The resulting debate has been too obnoxious to quote, from squabbles over who was giving the middle class more money to bizarre jibes about ethnicity to the Liberal finance critic saying his party would not topple the government over C-253 because it wasn’t yet Easter. But I will cite Mr. McTeague’s outburst that Tory opposition to his bill “really lays bare for all to see what kind of government we’re dealing with. Can you imagine if they had a majority?”
Utter bosh. The whole problem here is that the three “opposition” social democratic parties do have a majority, and are willing to use it to spend public money in large amounts, but won’t take responsibility for keeping spending in line with revenue. What do any of them think the “responsible” in “responsible government” used to mean?

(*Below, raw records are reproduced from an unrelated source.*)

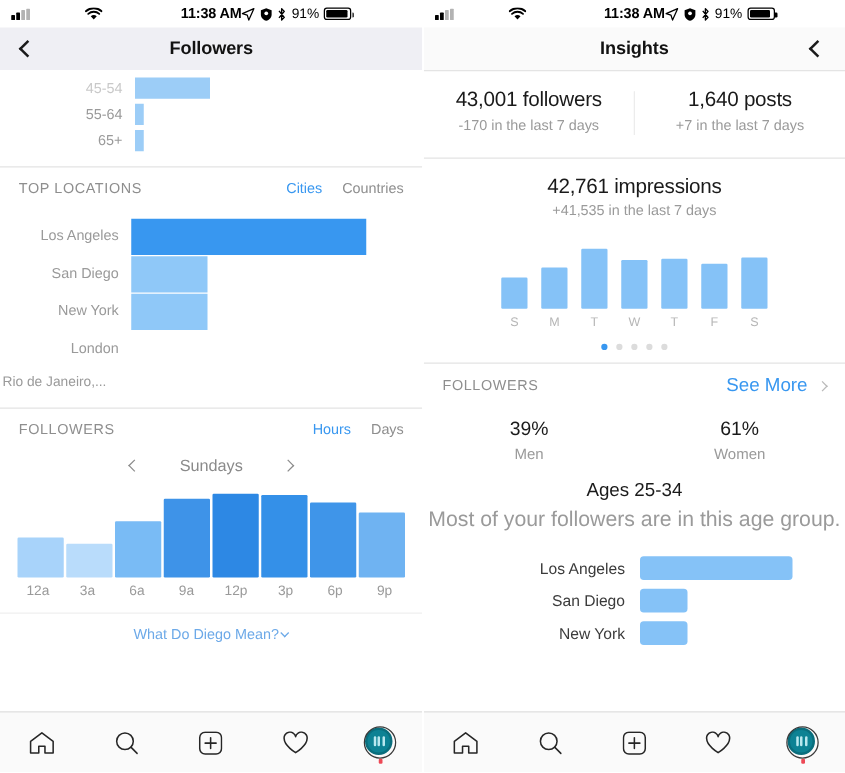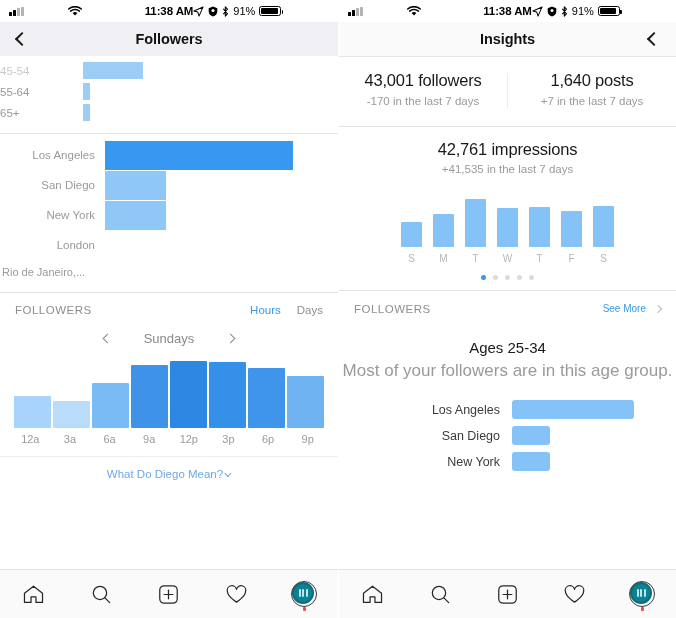"45-54" .agelbl { text-align: none -> right; width: 83px -> 108px }
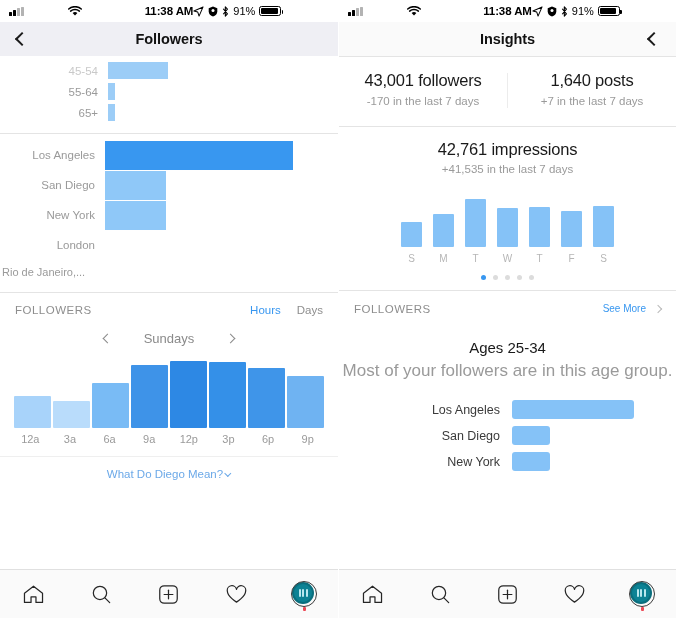"TOP LOCATIONS" div.sect-hd { html: none -> <div> <span>TOP LOCATIONS</span> <span> <span>Cities</span> <span>Countries</span> </span> </div> }
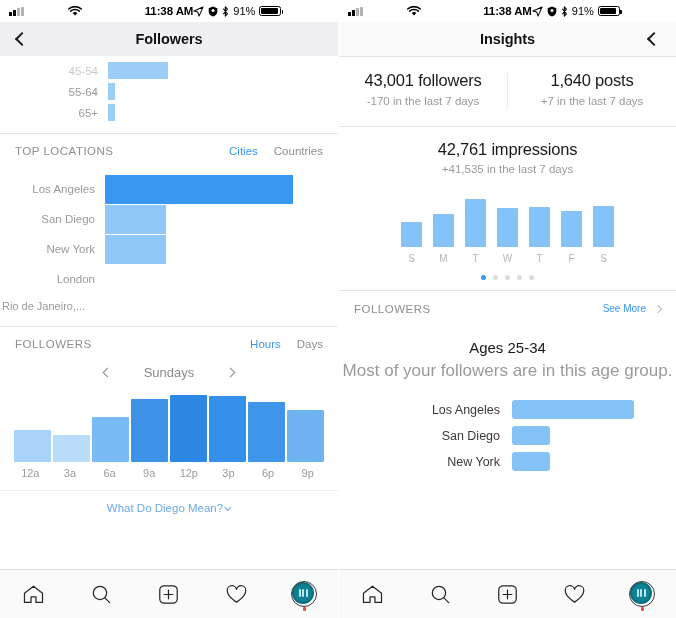"See More" .fh .more { font-size: 10px -> 15px }
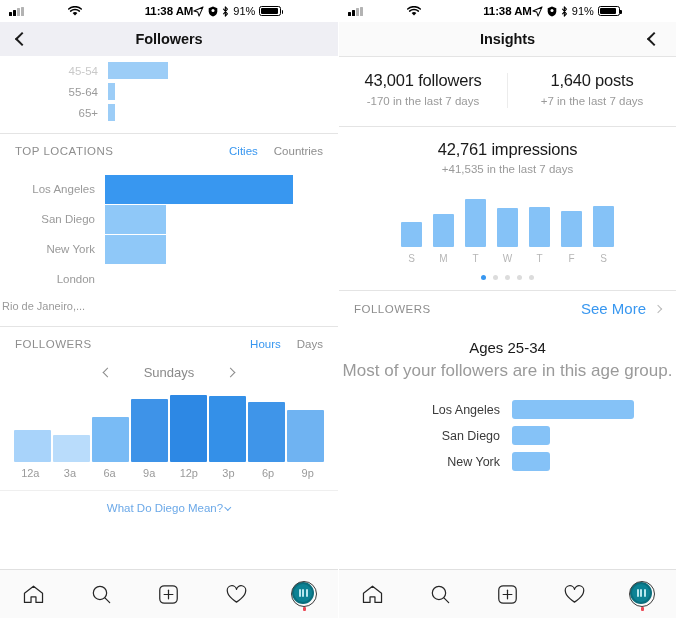"39%" div.gender { html: none -> <div> <div> <div>39%</div> <div>Men</div> </div> <div> <div>61%</div> <div>Women</div> </div> </div> }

History confirms that, as you’d expect, the problem of government is not getting it to spend. It is keeping it from spending too much, or spending a reasonable amount so foolishly that it nevertheless neglects its core duties. Thus Parliament evolved not to force cheapskate monarchs to loosen the purse strings, but to prevent them from having to pawn the crown (Edward III once did). And here the purpose of Section 54 becomes as clear as its wording: a parliamentary legislature exists not to govern but to scrutinize government. It can’t do both, and if it tries it will end up doing neither.
The Tory government seems to be killing C-253 with a counter-measure attached to a confidence vote. But Mr. Flaherty told the Commons: “We are presented with a private member’s bill that risks plunging the federal government back into deficit” when the real objection is that C-253 abdicates the key role of Parliament, usurps that of the Crown and smashes the Constitution to do it.
If no one knows or cares, it’s done, folks. Carve it up.